** Opening DATA SHOWN block **
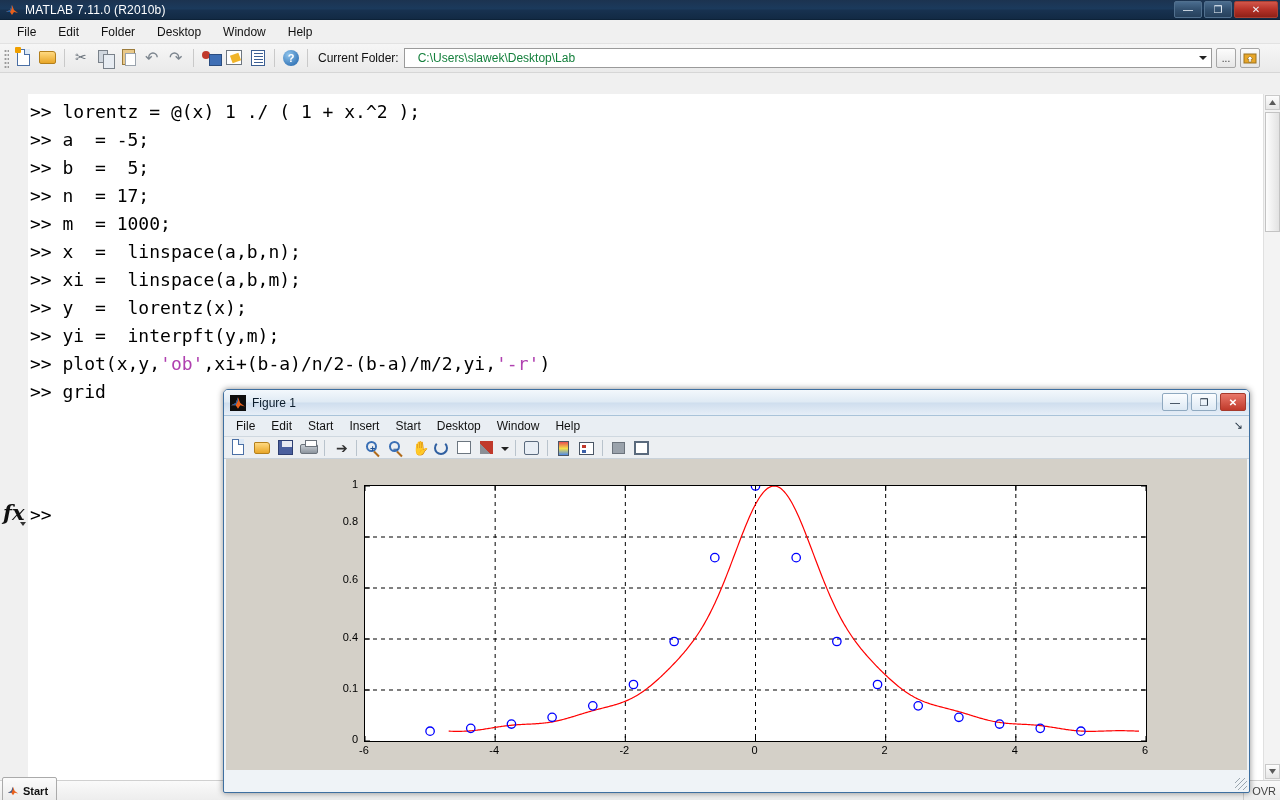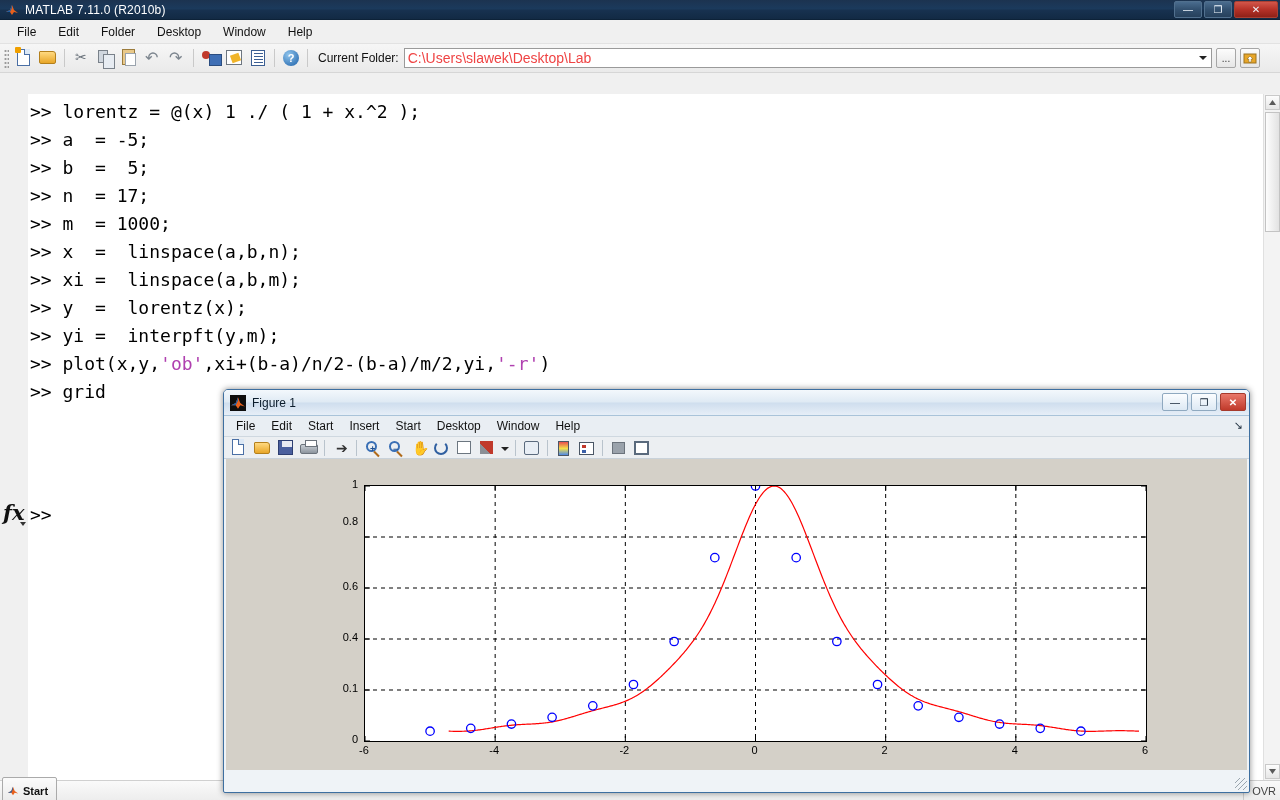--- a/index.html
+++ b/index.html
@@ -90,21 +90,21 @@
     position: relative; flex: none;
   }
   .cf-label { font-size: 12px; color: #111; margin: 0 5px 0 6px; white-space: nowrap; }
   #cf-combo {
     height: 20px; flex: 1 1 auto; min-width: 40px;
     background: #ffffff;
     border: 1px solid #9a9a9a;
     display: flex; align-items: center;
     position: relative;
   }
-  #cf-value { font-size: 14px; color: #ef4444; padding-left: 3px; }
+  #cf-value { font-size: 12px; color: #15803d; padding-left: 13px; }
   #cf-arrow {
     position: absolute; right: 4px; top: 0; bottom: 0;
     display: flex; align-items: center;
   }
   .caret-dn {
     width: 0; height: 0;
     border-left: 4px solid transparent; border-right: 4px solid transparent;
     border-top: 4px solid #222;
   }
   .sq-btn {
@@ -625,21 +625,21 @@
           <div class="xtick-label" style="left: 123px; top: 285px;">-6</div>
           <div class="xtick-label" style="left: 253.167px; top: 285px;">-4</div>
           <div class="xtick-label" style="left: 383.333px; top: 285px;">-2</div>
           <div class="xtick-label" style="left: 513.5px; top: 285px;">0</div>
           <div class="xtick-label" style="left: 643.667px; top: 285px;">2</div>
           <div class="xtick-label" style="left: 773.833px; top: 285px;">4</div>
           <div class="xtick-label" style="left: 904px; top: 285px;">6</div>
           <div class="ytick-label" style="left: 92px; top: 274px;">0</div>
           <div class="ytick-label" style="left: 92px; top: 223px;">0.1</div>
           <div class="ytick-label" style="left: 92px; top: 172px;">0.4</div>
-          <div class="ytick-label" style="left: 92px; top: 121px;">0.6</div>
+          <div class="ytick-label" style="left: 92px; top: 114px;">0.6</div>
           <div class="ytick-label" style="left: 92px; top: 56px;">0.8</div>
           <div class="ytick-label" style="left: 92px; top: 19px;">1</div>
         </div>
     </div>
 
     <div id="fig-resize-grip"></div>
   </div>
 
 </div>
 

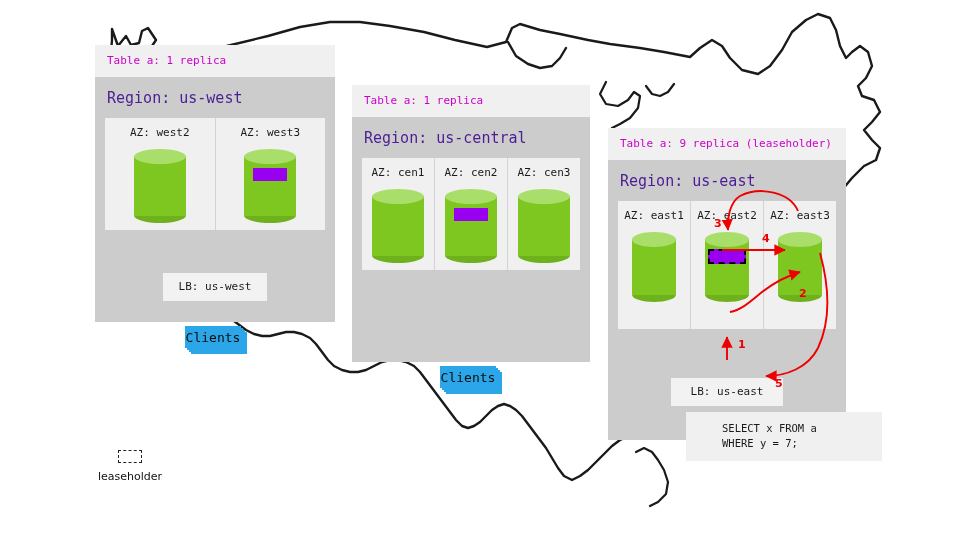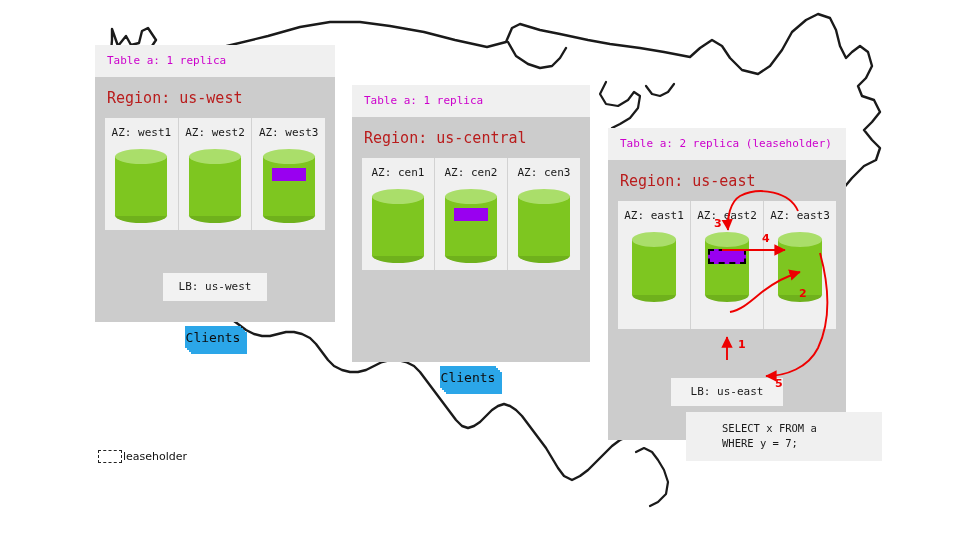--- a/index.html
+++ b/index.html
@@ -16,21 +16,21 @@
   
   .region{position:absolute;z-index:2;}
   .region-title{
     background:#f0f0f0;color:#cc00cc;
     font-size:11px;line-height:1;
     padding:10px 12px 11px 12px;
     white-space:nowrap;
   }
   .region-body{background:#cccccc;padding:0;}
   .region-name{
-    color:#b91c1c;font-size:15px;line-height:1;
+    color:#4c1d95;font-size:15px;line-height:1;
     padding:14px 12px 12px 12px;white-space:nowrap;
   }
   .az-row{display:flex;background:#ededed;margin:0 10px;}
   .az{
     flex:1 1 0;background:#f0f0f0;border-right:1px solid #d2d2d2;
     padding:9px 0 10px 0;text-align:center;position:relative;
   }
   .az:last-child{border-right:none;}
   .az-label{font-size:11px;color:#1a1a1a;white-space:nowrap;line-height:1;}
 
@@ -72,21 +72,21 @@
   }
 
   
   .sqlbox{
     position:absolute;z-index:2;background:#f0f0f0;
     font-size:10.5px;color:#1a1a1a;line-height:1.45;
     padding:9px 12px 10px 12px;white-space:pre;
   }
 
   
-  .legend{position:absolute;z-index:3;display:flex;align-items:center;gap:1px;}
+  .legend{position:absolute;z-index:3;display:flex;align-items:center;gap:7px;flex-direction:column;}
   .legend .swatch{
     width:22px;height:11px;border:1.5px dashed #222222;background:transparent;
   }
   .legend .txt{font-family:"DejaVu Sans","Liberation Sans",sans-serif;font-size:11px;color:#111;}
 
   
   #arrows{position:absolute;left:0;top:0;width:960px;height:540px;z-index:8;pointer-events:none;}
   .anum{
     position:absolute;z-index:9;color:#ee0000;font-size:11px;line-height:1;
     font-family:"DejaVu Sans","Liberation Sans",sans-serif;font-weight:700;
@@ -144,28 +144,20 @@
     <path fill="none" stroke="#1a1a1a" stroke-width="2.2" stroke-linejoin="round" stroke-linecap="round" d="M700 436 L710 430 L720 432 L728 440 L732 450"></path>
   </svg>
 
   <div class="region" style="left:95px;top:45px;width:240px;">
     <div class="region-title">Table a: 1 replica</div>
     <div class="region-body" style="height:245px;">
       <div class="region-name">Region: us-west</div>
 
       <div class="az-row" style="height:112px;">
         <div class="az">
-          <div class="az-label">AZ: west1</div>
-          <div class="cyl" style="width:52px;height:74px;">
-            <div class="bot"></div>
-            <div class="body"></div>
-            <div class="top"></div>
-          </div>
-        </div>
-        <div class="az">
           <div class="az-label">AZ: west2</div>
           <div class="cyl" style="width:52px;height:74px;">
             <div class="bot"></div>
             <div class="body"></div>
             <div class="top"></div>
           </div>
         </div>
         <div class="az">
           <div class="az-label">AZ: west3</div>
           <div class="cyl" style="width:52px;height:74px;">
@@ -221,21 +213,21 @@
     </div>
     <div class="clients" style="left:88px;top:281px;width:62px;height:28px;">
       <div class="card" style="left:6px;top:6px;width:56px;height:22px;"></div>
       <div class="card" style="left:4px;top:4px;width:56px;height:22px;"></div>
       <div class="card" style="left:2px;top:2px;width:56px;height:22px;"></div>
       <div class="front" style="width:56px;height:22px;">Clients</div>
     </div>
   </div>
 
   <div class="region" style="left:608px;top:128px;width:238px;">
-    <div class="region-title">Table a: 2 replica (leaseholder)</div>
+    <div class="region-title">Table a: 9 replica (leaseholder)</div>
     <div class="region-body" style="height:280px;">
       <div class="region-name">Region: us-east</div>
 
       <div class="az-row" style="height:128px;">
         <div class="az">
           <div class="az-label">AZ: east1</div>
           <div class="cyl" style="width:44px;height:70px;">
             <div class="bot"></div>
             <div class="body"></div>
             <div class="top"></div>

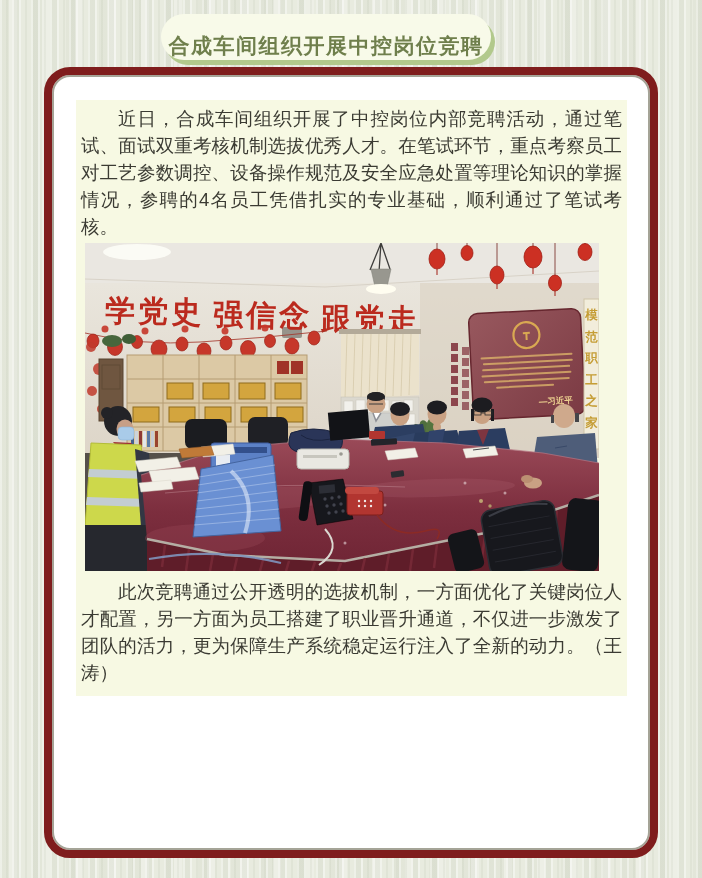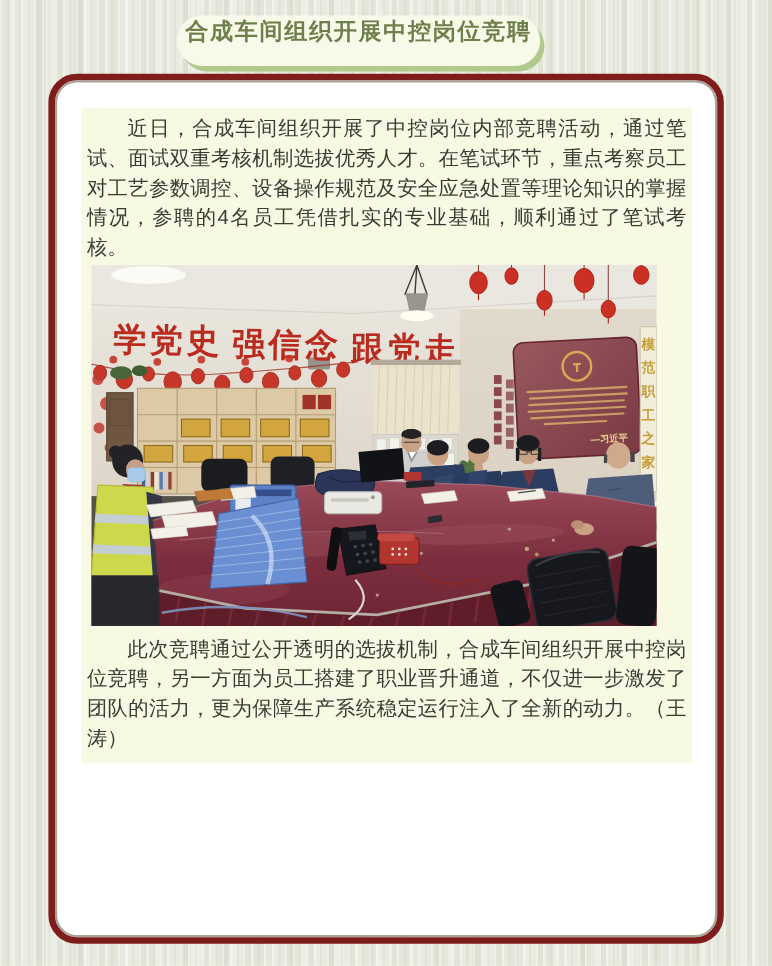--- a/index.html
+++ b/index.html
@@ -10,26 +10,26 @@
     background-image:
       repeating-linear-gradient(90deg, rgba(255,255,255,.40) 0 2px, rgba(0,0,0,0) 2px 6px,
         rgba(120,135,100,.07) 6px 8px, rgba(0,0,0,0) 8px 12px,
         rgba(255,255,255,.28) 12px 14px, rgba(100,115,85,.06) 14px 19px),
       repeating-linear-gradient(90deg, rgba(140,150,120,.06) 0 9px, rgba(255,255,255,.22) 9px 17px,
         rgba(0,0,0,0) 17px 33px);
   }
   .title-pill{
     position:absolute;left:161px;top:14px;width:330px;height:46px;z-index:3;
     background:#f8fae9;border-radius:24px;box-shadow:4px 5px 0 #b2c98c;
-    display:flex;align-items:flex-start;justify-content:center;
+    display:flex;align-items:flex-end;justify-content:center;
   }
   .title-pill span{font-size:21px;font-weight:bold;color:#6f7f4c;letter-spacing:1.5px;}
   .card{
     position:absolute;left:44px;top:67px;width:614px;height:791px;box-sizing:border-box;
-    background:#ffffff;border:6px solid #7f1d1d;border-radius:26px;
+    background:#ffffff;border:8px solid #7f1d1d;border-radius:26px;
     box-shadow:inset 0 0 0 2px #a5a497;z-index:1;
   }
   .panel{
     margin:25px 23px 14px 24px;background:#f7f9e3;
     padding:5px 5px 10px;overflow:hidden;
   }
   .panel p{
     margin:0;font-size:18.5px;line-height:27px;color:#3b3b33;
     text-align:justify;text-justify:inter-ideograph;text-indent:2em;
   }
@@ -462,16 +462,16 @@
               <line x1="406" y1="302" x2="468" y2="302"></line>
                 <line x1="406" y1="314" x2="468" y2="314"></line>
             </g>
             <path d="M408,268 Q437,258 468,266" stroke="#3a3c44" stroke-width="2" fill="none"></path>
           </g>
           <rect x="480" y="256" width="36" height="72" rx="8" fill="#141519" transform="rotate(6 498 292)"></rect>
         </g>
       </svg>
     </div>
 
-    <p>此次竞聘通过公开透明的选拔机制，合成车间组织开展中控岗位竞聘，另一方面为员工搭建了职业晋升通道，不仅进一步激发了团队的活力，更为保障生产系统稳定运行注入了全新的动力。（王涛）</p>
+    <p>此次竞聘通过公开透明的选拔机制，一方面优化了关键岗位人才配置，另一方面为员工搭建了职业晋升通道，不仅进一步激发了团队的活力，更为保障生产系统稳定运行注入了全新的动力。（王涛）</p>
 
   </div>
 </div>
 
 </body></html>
** Closing DATA SHOWN block **
§ TASK BRIEF
Show every line from the entries above in which "replica" appears.

§ ANSWER TO THE PROBLEM
     <div class="region-title">Table a: 1 replica</div>
-    <div class="region-title">Table a: 2 replica (leaseholder)</div>
+    <div class="region-title">Table a: 9 replica (leaseholder)</div>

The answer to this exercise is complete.